WHAT YOU WILL DO —
Reproduce the top of the data verbatim, through and including the line that contains "CROATIA | 201712_%".

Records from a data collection
════════════════
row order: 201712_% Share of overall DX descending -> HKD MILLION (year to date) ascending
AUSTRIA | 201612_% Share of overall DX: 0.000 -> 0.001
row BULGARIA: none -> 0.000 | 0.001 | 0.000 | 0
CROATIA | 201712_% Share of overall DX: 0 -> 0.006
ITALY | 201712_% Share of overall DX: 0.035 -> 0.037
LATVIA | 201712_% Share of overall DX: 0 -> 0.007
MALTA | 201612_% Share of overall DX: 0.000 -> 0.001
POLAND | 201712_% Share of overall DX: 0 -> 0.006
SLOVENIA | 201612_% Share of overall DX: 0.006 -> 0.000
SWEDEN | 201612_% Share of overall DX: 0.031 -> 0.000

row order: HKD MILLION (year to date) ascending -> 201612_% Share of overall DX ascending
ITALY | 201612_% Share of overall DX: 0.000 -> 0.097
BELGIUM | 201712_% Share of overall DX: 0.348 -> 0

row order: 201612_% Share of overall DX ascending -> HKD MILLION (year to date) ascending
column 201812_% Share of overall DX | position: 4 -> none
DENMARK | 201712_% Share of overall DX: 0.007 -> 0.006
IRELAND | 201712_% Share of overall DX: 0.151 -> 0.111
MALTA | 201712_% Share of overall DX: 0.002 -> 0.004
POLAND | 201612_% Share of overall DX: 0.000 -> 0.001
════════════════
WRITTEN RESPONSE —
row order: 201712_% Share of overall DX descending -> HKD MILLION (year to date) ascending
AUSTRIA | 201612_% Share of overall DX: 0.000 -> 0.001
row BULGARIA: none -> 0.000 | 0.001 | 0.000 | 0
CROATIA | 201712_% Share of overall DX: 0 -> 0.006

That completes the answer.